If you're destroyed to the point where you find a regular conversation, a trip to the park, some time to go watch your son in assemble or simple things in life without thinking about your video games you should be a man and take a step back from this role until you get help. It's not fair on people and the children in your life.

This is the kind of thing I hear coming from you. [Name of Child] comes to live with us, he spends all this time with you. I come to you heart broken and what do you say? I'm being immature, it's not your fault etc.

Reverse the position.. [Name of Child] comes to see us for 4 days, and he hangs out with me, you tell me you have no time for him and he can get stuffed. This is the kind of behavior I've had to deal with from you our whole marriage. Only ever okay for you, but not me.

So what you're telling me is if a person has a nice home, has healthy children, has nice things, has nice gifts, that if said person has all this but is being abused they should still be expected to stay and be thankful right? So maybe you're thinking in this case it's not abuse, how do we define abuse?

So please tell me in our case, why was it okay for me to leave [My EX] even though he provided and gave gifts. Was it because of his different kind of abuse? It was abuse I agree, but a different kind right? Ohh it was worse then your abuse right? I thought so.

[END]

There is so much to be explained but not enough time. Just know that for months straight my husband just sits in a room, drinks beer/liquor and plays video games with little to no regard for my well-being or our children or life’s responsibilities. He is also very religious and preaches A LOT - Seriously…. A…LOT.

After reading all of that, if you managed to make it to the end here, where should I go with this, if I’m really unhappy, sure….I get it, I should leave, unfortunately theres a few things stopping me from that.

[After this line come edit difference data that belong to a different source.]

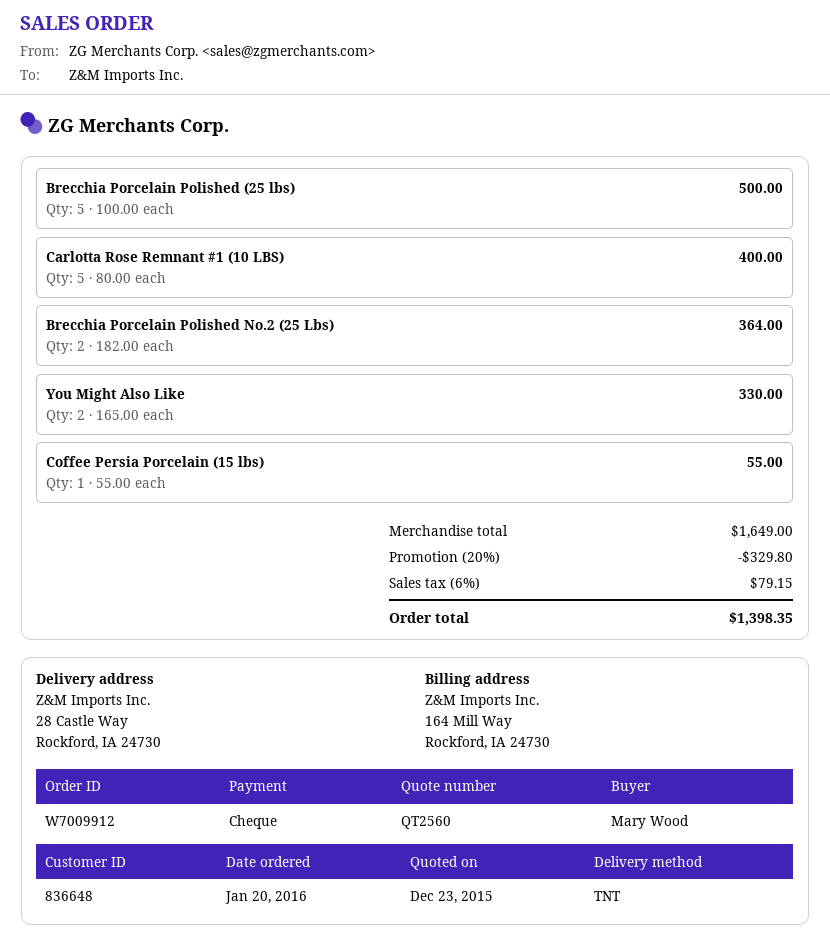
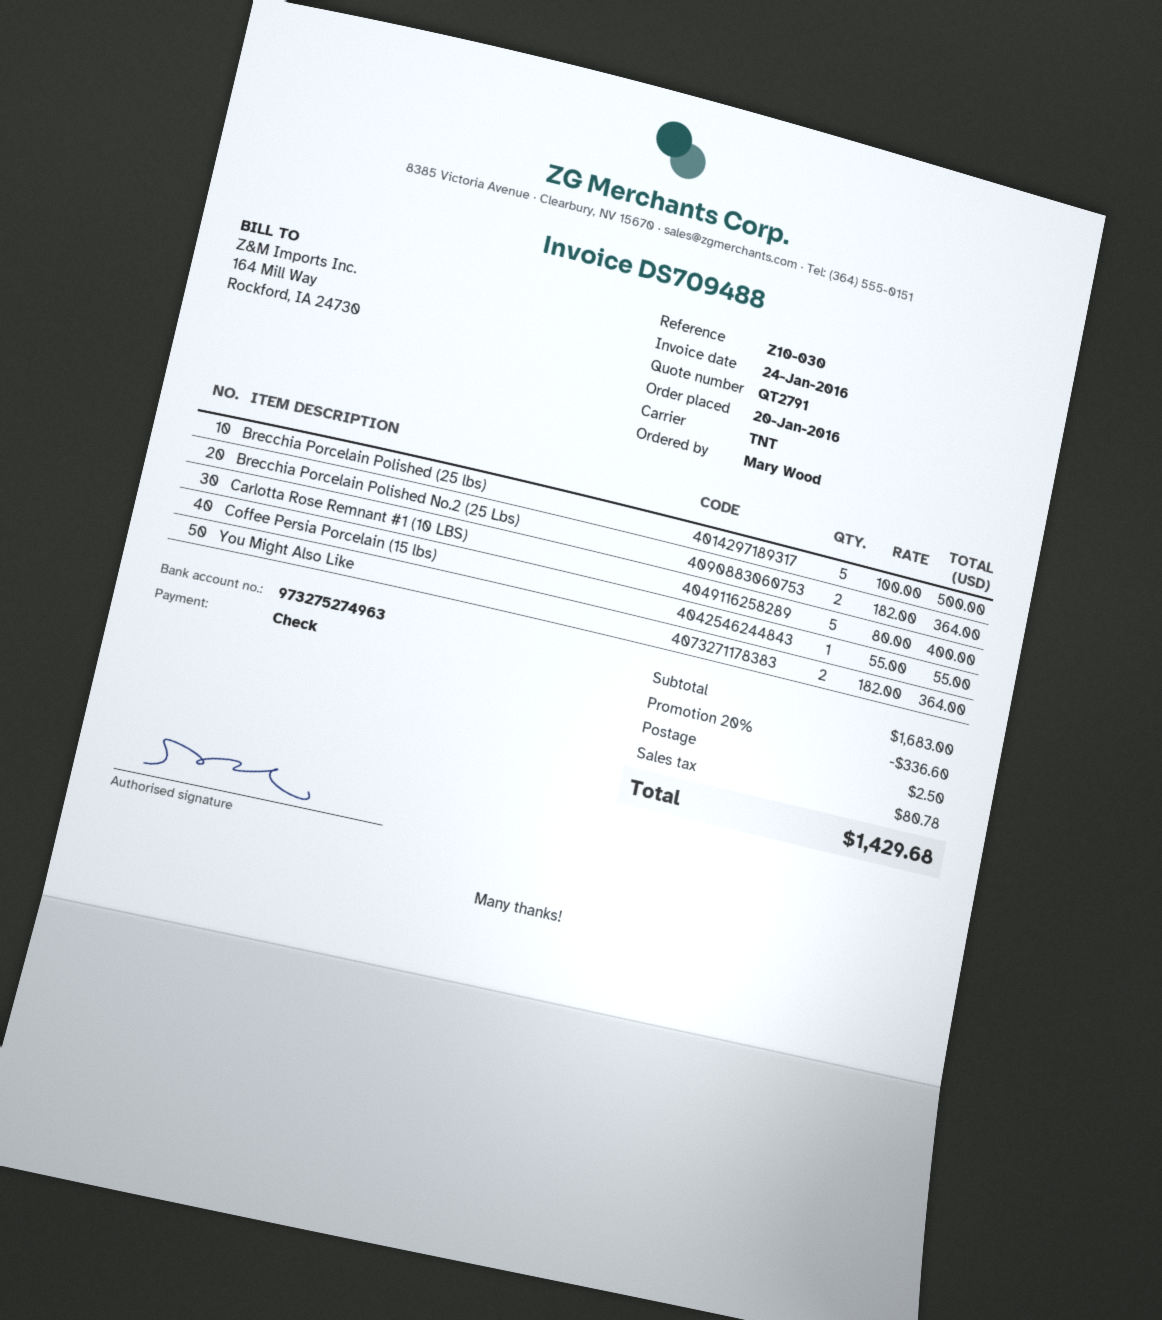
quote number: QT2560 -> QT2791
You Might Also Like: 2 x 165.00 = 330.00 -> 2 x 182.00 = 364.00
subtotal: 1649.00 -> 1683.00
discount: 20% = 329.80 -> 20% = 336.60
shipping: none -> 2.50
tax: 79.15 -> 80.78
total: 1398.35 -> 1429.68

One - he’s the sole supporter. I’m a stay at home mom, my husband built an internet business back in 2012 and he’s been living off it since a year after it started bringing in money - doesn’t tend to it nor the employees and hasn’t since it started paying our bills. If I leave, I basically have to start my life over with 5 children and no job and I doubt he’ll just give me the house, so no home.

Advice please?

TL;DR - Husband is an alcoholic, deadbeat dad and a verbally abusive lover. Married 8 years, share 5 children. I’m fed up. Looking for helpful advice on how to cope with my situation. If I leave, I basically have to start my life over with 5 children and no job or home.